(Data provided)
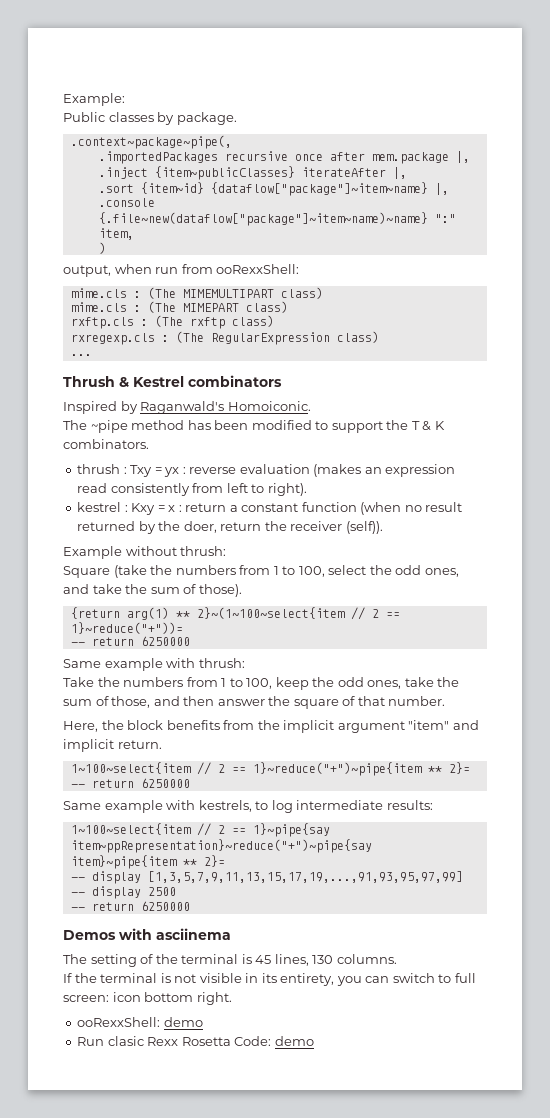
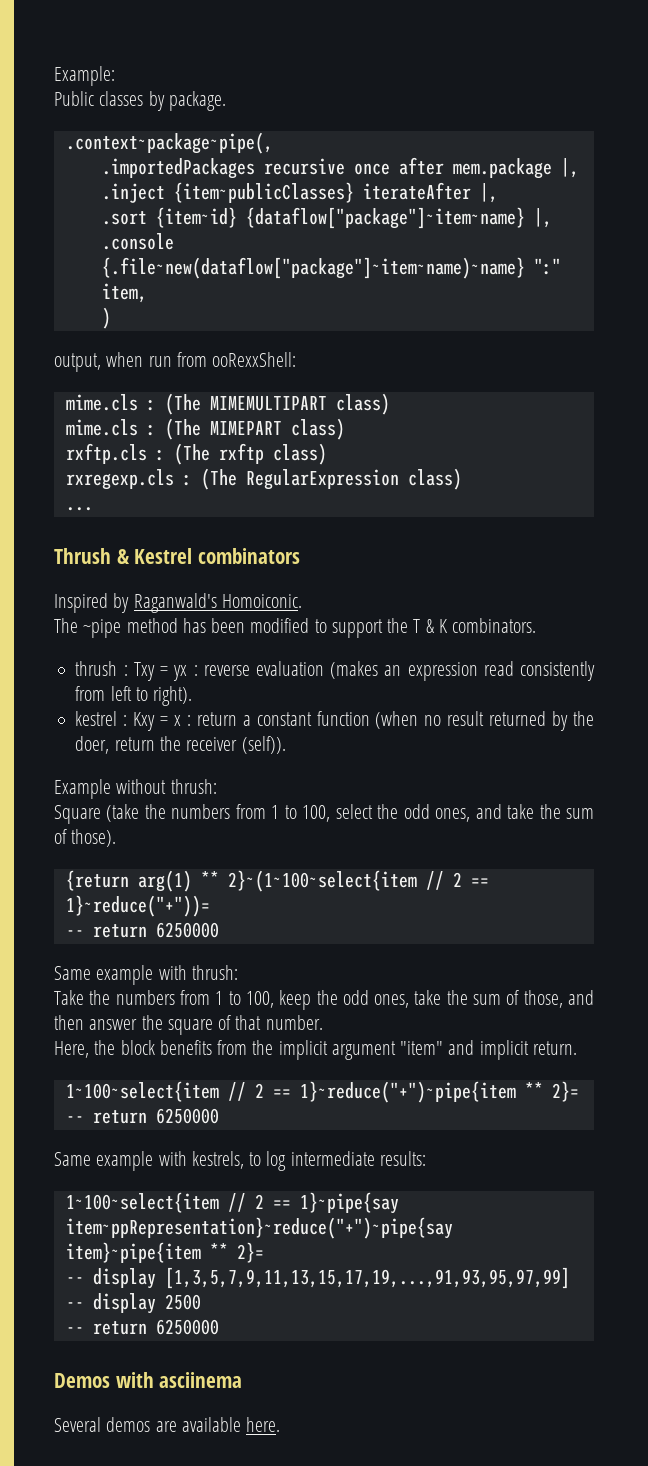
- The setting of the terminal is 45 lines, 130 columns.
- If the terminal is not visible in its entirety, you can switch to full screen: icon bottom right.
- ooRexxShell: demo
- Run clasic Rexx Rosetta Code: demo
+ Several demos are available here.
(End Data provided)
* What you have to do *
In the records above, some lines may contain the word "terminal"; copy every one of them.

* Response *
- The setting of the terminal is 45 lines, 130 columns.
- If the terminal is not visible in its entirety, you can switch to full screen: icon bottom right.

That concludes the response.